Xie et al.’s [20] research extends the application of adversarial samples beyond image classification to encompass broader computer vision tasks such as semantic segmentation and object detection. Their proposed Dense Adversary Generation (DAG) attack method introduces a novel perspective on adversarial attacks in these domains. This method initially assigns incorrect labels to candidate proposal boxes generated by the Region Proposal Network (RPN) in two-stage detectors. Through iterative gradient attacks employing backward propagation, it enhances the scores of misclassified categories, ultimately leading to the misclassification of all Regions of Interest (ROI) produced by the detector. Similarly, RAP [21] is also a gradient-based iterative attack method primarily targeting the RPN component in two-stage algorithms. It combines category loss and position loss in object detection to simultaneously attack both the classification and position information of objects. This diversifies the attack, disrupting not only the classification but also affecting the position of objects, resulting in a failure of object localization. It’s worth noting that these two algorithms are primarily tailored for two-stage object detection models, showing suboptimal generalization to other detection models. CAP [37] introduces a joint training strategy and context information. It incorporates context loss into the loss function to disrupt object context information, suppressing foreground scores, thus achieving stronger attack effects. However, CAP’s attack cost is influenced by the size of the contextual region, and it exhibits poor performance in terms of transferability. Chow et al. [22] proposed a gradient-based universal attack method that can simultaneously target both two-stage and one-stage object detectors, known as Targeted Object Generation (TOG). TOG modifies input images during each backward propagation while keeping the network parameters fixed, implementing various types of attacks, including false-positive attacks, disappearance attacks, and targeted attacks. It is important to note that TOG is primarily designed for white-box model attacks, where the attacker has knowledge of the structure and parameters of the object detection model. Therefore, its transfer attack capability is relatively weak for black-box models.
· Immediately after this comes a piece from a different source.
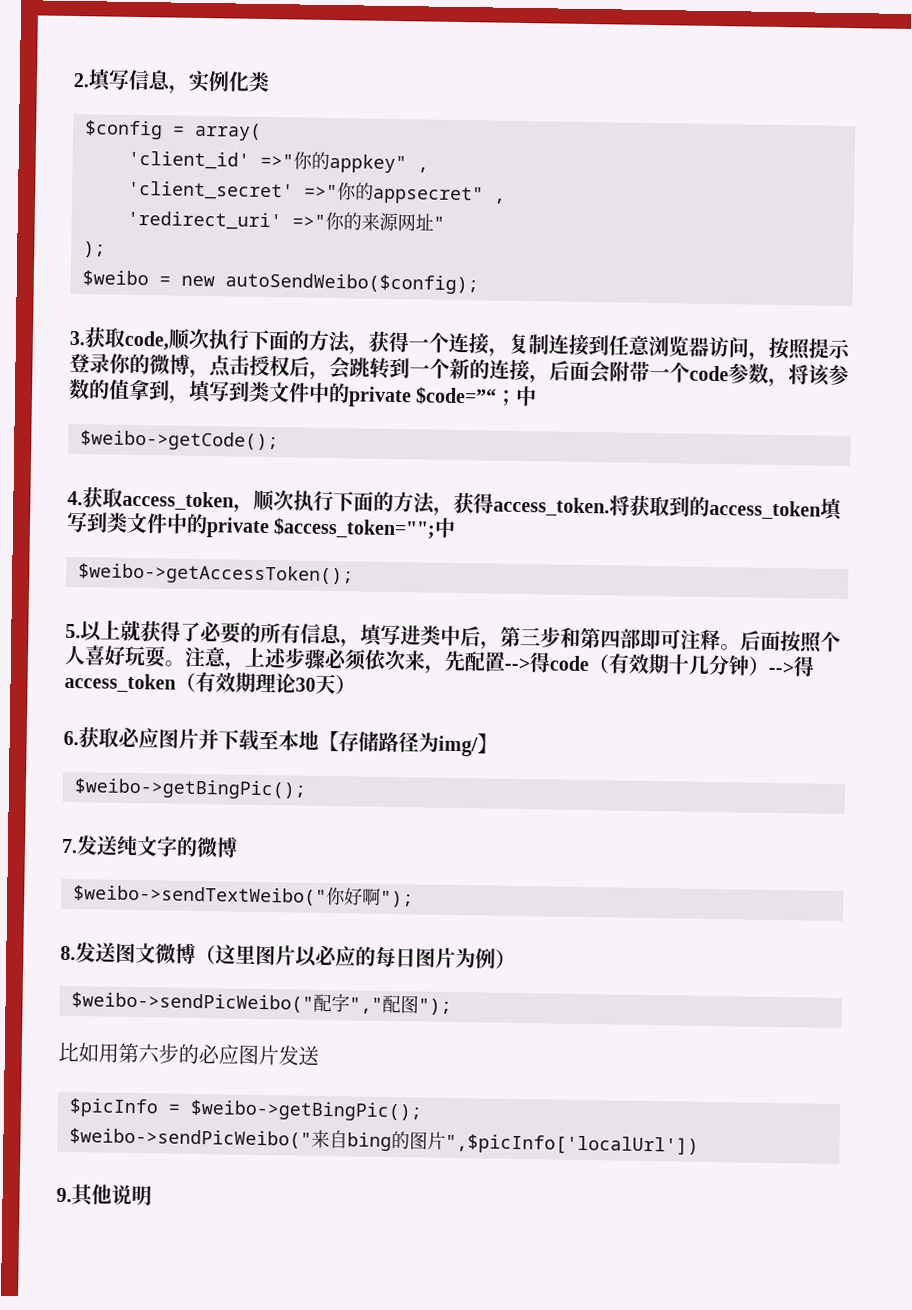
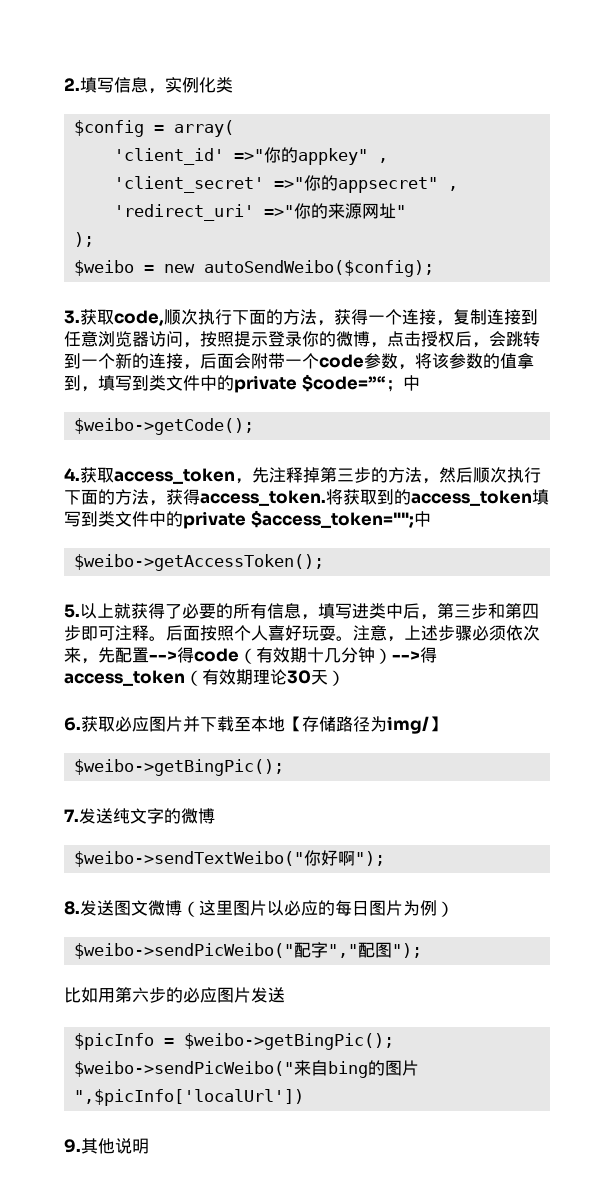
- 4.获取access_token，顺次执行下面的方法，获得access_token.
+ 4.获取access_token，先注释掉第三步的方法，然后顺次执行下面的方法，获得access_token.
- 5.以上就获得了必要的所有信息，填写进类中后，第三步和第四部即可注释。
+ 5.以上就获得了必要的所有信息，填写进类中后，第三步和第四步即可注释。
In summary, adversarial attacks in object detection follow similar patterns, utilizing gradient-based methods like I-FGSM or PGD for backpropagation. However, there are scenarios where access to the model’s gradients may be restricted, prompting the need for attacks under black-box conditions. Leveraging the transferable nature of adversarial examples, those generated through white-box attacks can be adapted for use in black-box attacks. Therefore, to thoroughly evaluate the robustness of object detection models under black-box conditions, this paper proposes a targeted attack method and conducts research on transfer attacks.

3  Methodology

In this section, we first elaborate on the motivation and framework design of our study. Subsequently, we demonstrate how the new objective function is integrated into the MI-FGSM algorithm. Finally, we discuss the role of the data augmentation framework in addressing the gradient masking issue in iterative attacks.

Targeted adversarial attacks first appeared in classification tasks, where adversarial samples, after passing through the classifier, produce incorrect results for a specified category, such as classifying a dog as a cat. Similarly, in object detection, targeted attacks require adversarial samples to produce specified incorrect results. However, unlike classification, which outputs only one category, object detection outputs not only categories but also bounding boxes. Therefore, targeted attacks in object detection are more complex and varied. In this paper, we refer to changing the output category without affecting the detection box position.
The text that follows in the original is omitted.